_WHAT TO WORK ON_
Where the records below show the word "input" in a line, please copy that line.

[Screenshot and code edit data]
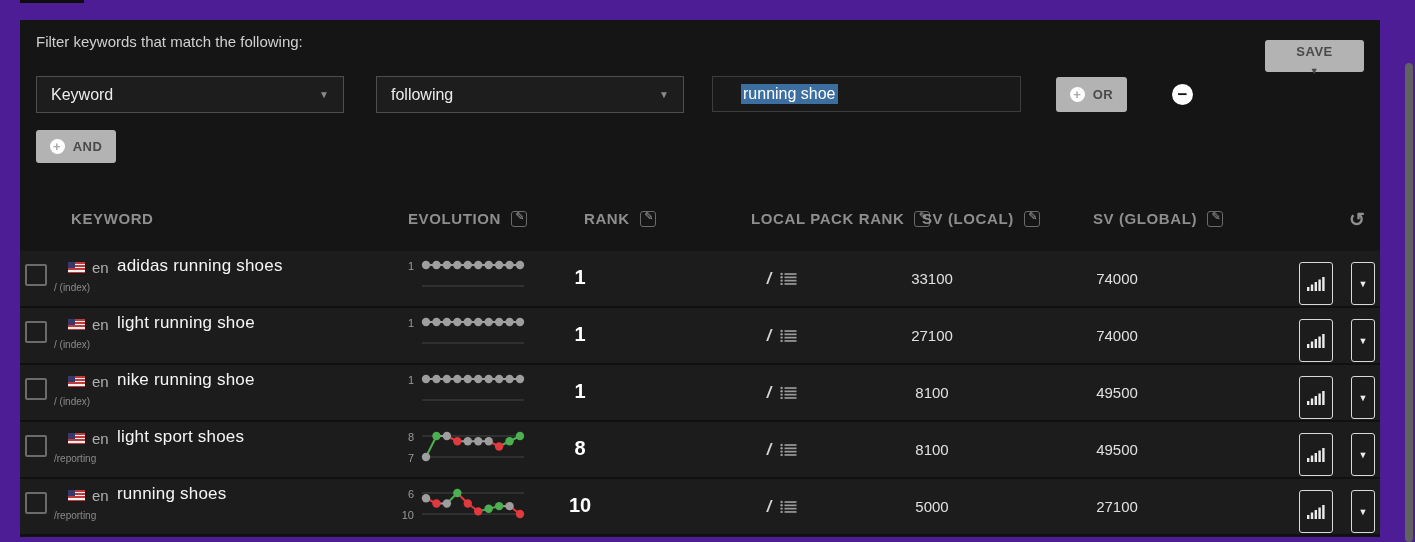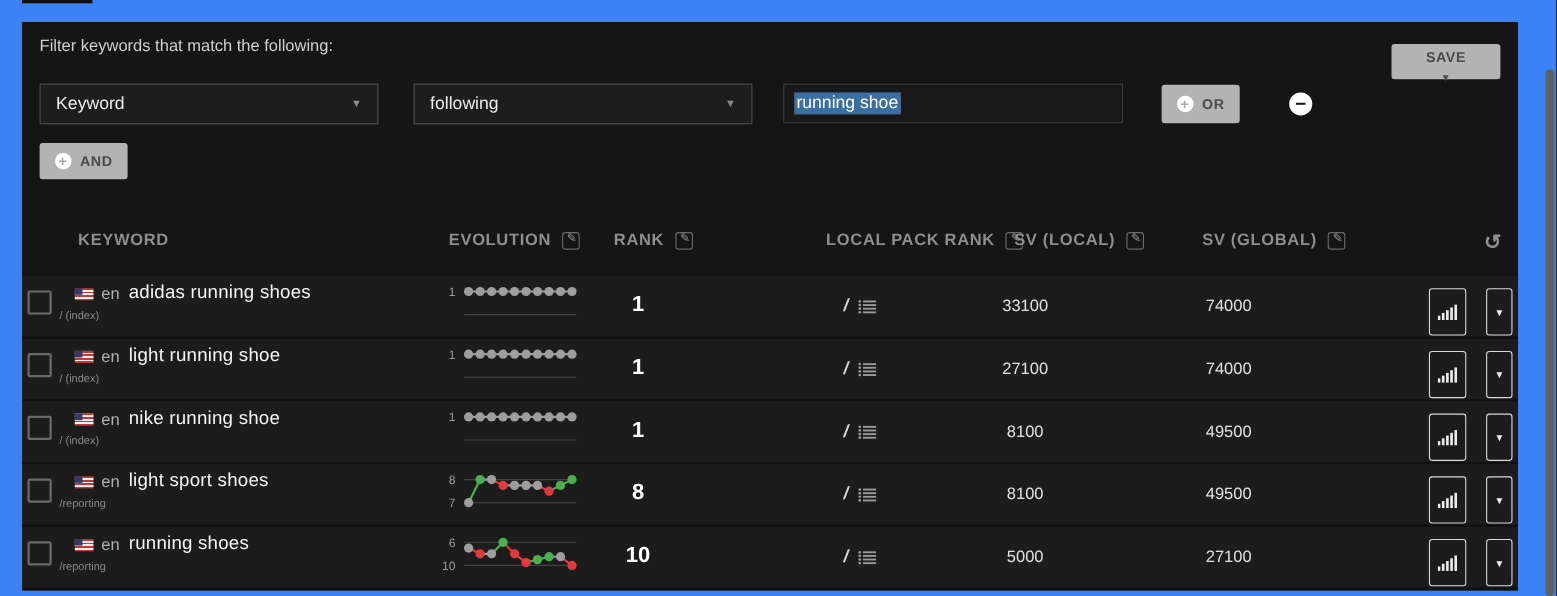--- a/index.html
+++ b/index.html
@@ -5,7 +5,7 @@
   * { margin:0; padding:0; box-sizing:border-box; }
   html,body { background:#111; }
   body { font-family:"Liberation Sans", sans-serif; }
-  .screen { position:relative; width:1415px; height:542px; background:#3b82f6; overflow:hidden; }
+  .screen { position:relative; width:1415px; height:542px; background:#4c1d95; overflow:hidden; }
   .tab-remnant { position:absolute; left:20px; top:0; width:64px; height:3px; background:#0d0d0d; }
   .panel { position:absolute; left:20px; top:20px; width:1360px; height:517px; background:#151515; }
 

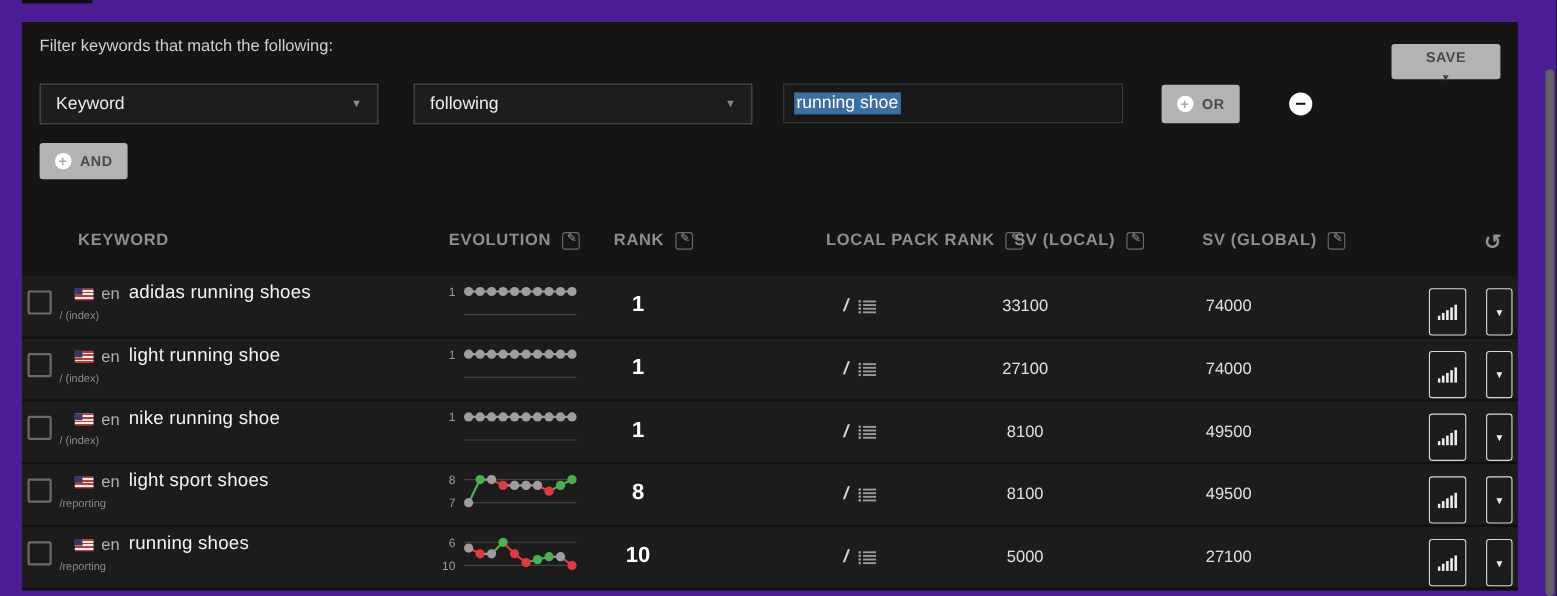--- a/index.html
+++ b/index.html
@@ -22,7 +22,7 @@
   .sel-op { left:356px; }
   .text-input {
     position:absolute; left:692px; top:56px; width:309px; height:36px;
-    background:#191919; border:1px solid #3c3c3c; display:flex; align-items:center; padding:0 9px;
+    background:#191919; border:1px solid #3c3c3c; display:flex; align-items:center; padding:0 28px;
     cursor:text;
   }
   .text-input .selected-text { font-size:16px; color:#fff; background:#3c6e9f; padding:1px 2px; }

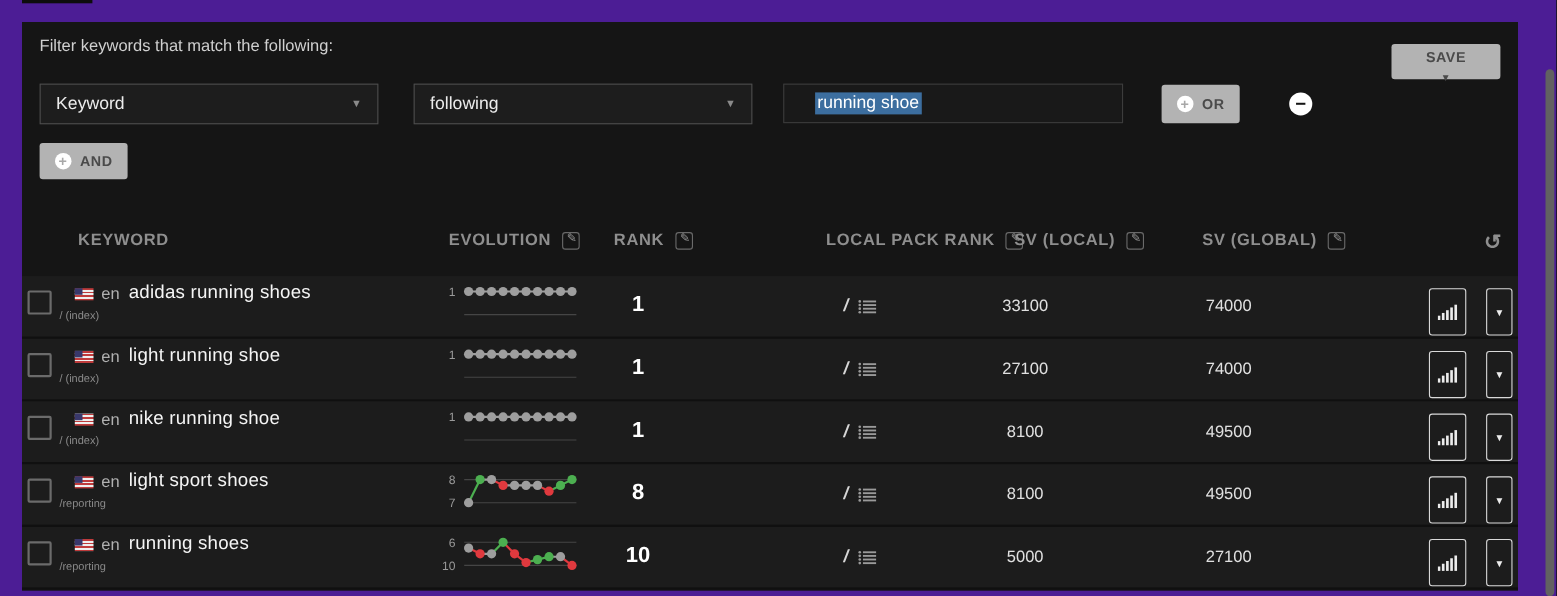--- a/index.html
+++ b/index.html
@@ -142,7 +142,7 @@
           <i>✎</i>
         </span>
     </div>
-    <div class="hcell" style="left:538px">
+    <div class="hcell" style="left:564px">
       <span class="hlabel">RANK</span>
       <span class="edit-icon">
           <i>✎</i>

_EXPECTED ANSWER_
   .text-input {
   .text-input .selected-text { font-size:16px; color:#fff; background:#3c6e9f; padding:1px 2px; }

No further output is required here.